For many years, Alzheimer’s has been difficult to distinguish from other common conditions associated with aging. Now, PET imaging can detect the presence of beta amyloid plaque in the brain - a common indication of Alzheimer’s - and help physicians diagnose patients when there is more time for them and their family and caregivers to plan accordingly. The ability to rule out Alzheimer’s through beta amyloid PET imaging could also help physicians avoid prescribing inappropriate or unnecessary treatments.

Alleviating the personal, societal and economic burden of Alzheimer’s is also a priority of the Obama Administration. In his fiscal year 2014 budget, President Obama included a $122 million increase for Alzheimer's research, education, outreach and caregiver support to bolster the implementation of the National Plan to Address Alzheimer's Disease. In spite of these efforts, lagging policy prevents patients from benefiting from the latest innovations in brain imaging. For example, the Centers for Medicare & Medicaid Services (CMS) recently concluded that the evidence for beta amyloid imaging is not sufficient to cover the technology outright. Instead, CMS makes beta amyloid PET imaging available to Medicare beneficiaries only through the Coverage with Evidence Development (CED) process. This will limit coverage to approved imaging providers who participate in the CED process.

Correctly Diagnosing Parkinson’s
Parkinson’s disease, the second most common neurological condition after Alzheimer's, currently affects approximately 1 million people in the United States and more than 4 million people worldwide. Overall, the annual economic impact of Parkinson’s in the United States is estimated at $10.8 billion, 58 percent of which is due to direct medical costs. If these costs continue to increase steadily, they will eventually double in 2040. Moreover, clinical exams alone, especially early in the disease, are often inconclusive and can result in misdiagnosis. A considerable share of Medicare beneficiaries with Parkinson’s disease and vascular dementia are misdiagnosed with Alzheimer’s; these patients incur higher medical costs as a result.

Fortunately, promising advances in molecular imaging will give physicians the capability to correctly diagnose Parkinson’s. For example, a nuclear medicine scan can now help differentiate essential tremor from Parkinson’s and other neurological conditions, a step in the right direction towards alleviating the emotional and economic burden of Parkinson’s on individuals and families affected by this disease.

Exploring the Brain’s Frontier
So, what’s next in brain exploration?  For many years, traditional medical imaging modalities were used either to detect anatomic abnormalities or to evaluate an organ’s function in order to diagnose disease. Now, hybrid modalities are combining the power of two imaging technologies into one, providing an even more comprehensive and highly detailed view inside the body.
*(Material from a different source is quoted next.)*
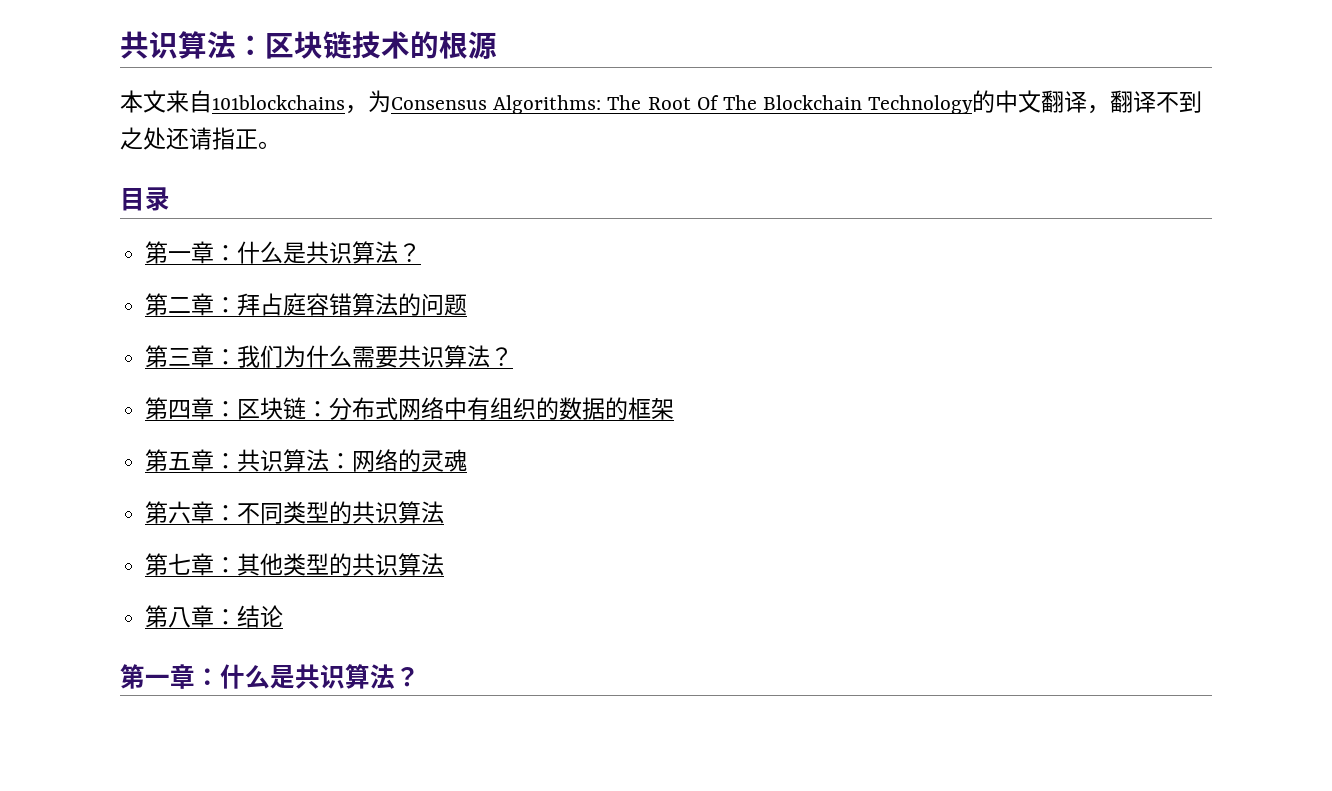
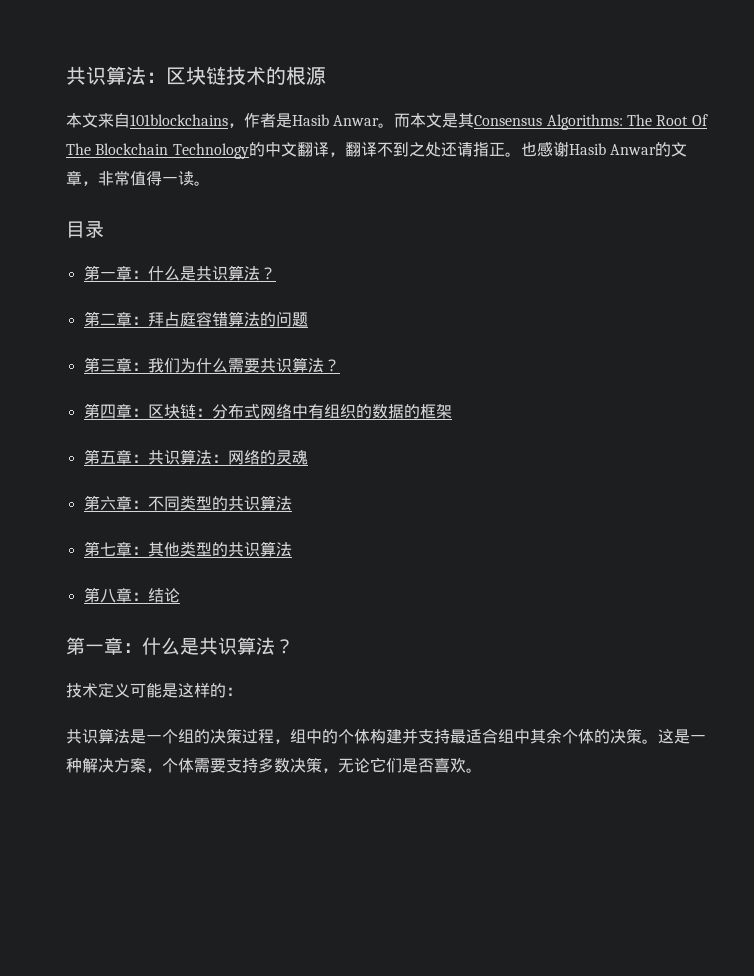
[368,90,391,113] 为 -> [244,113,475,128] 作者是Hasib Anwar。而本文是其
(281, 145) none -> [520,141,687,157] [66,171,210,186] 也感谢Hasib Anwar的文章，非常值得一读。
(420, 677) none -> [66,682,242,698] [66,728,706,744] [66,757,482,773] // 技术定义可能是这样的： // 共识算法是一个组的决策过程，组中的个体构建并支持最适合组中其余个体的决策。这是一种解决方案，个体需要支持多数决策，无论它们是否喜欢。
For example, the hybrid modality of MR imaging and PET is increasingly being used to assess brain cancer, neurodegenerative diseases, and acute and chronic stroke, as well as in research to evaluate disorders associated with changes in mental status, including depression, dementia, schizophrenia and obsessive-compulsive disorders. PET contributes functional and physiological information about a disease, while MR adds anatomic detail with high spatial resolution and soft-tissue contrast, making the hybrid a powerful combination.

These are just a few examples of how advanced medical imaging, including CT, PET, PET/MR and molecular imaging, can lead to appropriate treatments for devastating conditions such as Alzheimer’s, Parkinson’s and stroke. Increasing patients’ access to these scans will improve health outcomes. More dramatically, it will help us see inside the brain and solve mysteries that have proven intractable until now.